- **TASK ITEM**: Copy the records below exactly, omitting any pictures they contain.

Start of THE DATA

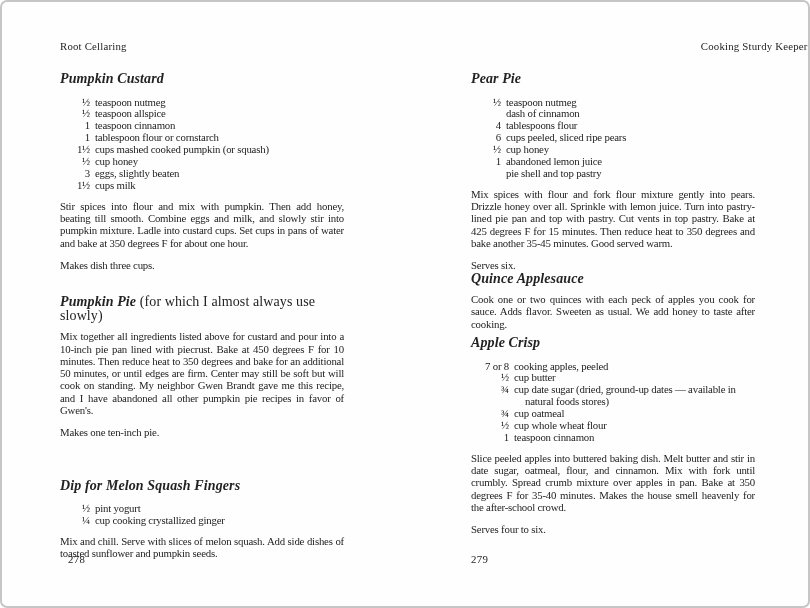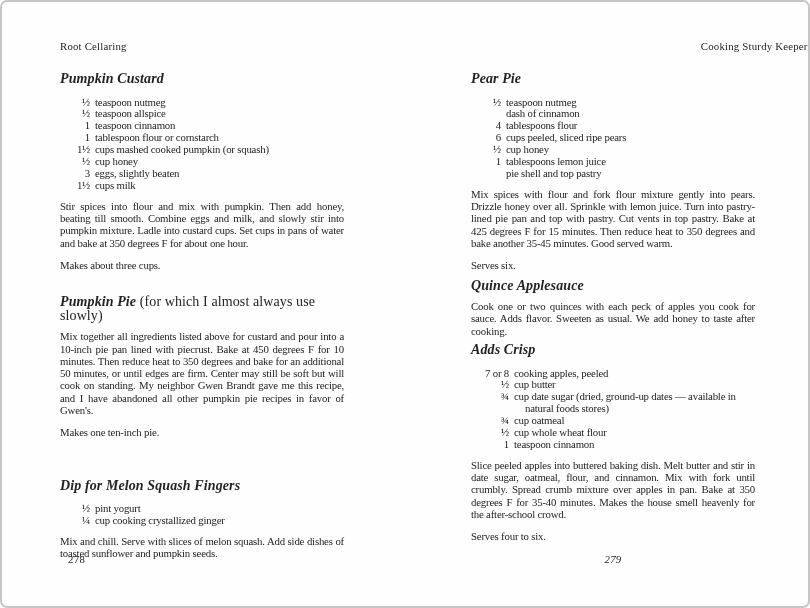"tablespoons lemon juice" span.ing { text: tablespoons -> abandoned }
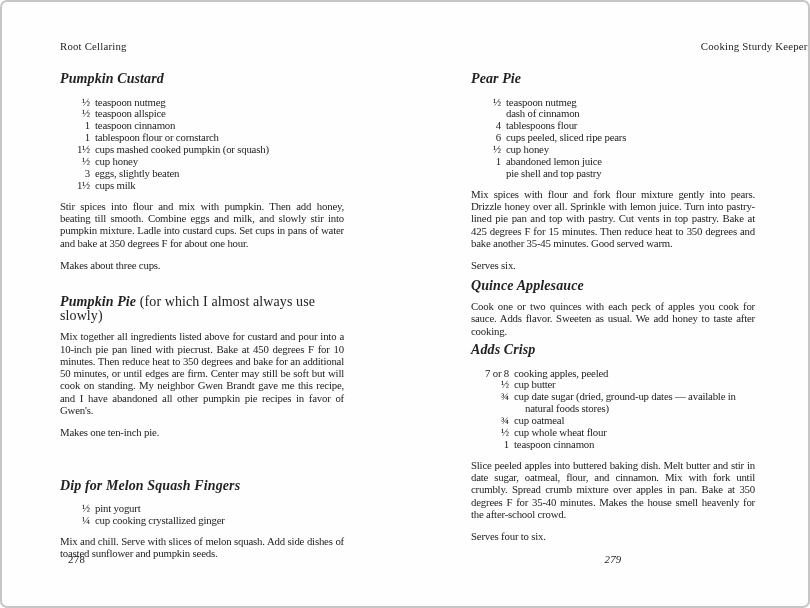"Makes about three cups." p.yield { text: about -> dish }
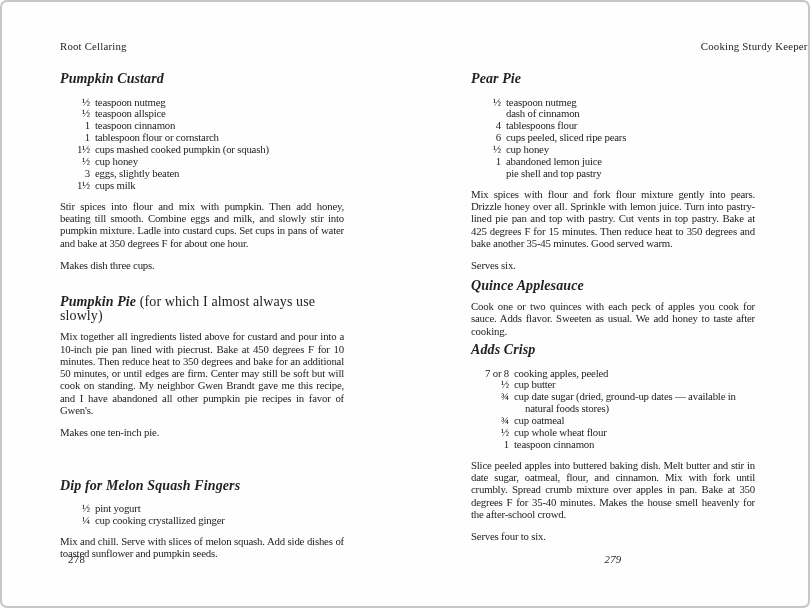"Quince Applesauce" .page-right section.recipe:nth-of-type(2) { margin-top: 7px -> 0 }
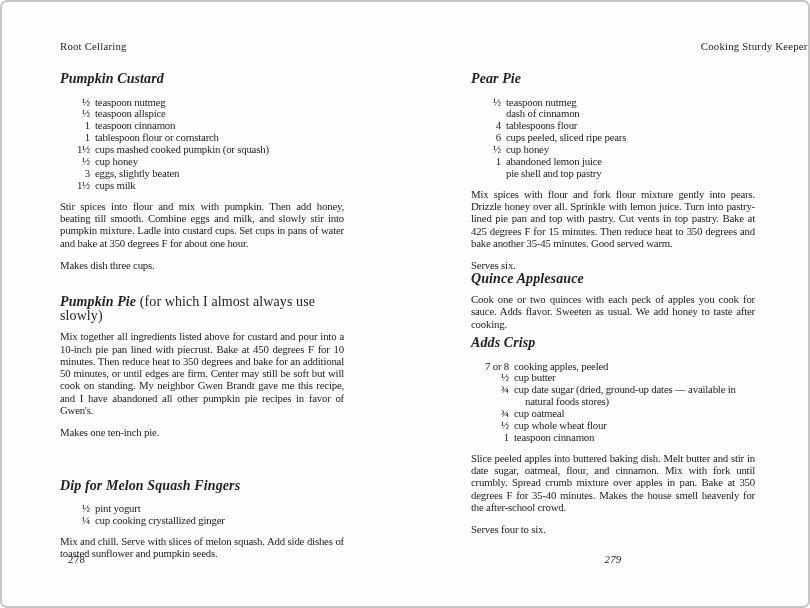"Adds Crisp" span.title-main { text: Adds -> Apple }
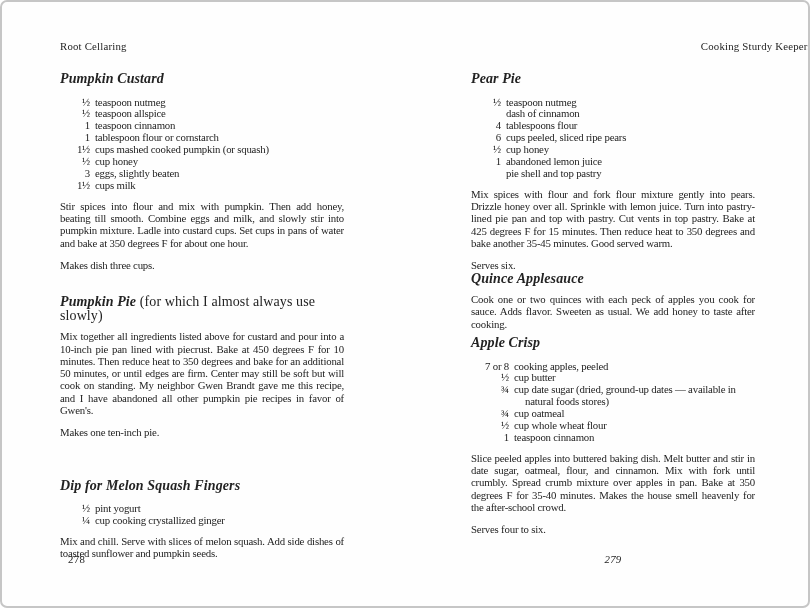"279" .page-right .folio { font-style: italic -> none; text-align: center -> left }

End of THE DATA

- **EXPECTED OUTPUT**:
"tablespoons lemon juice" span.ing { text: tablespoons -> abandoned }
"Makes about three cups." p.yield { text: about -> dish }
"Quince Applesauce" .page-right section.recipe:nth-of-type(2) { margin-top: 7px -> 0 }
"Adds Crisp" span.title-main { text: Adds -> Apple }
"279" .page-right .folio { font-style: italic -> none; text-align: center -> left }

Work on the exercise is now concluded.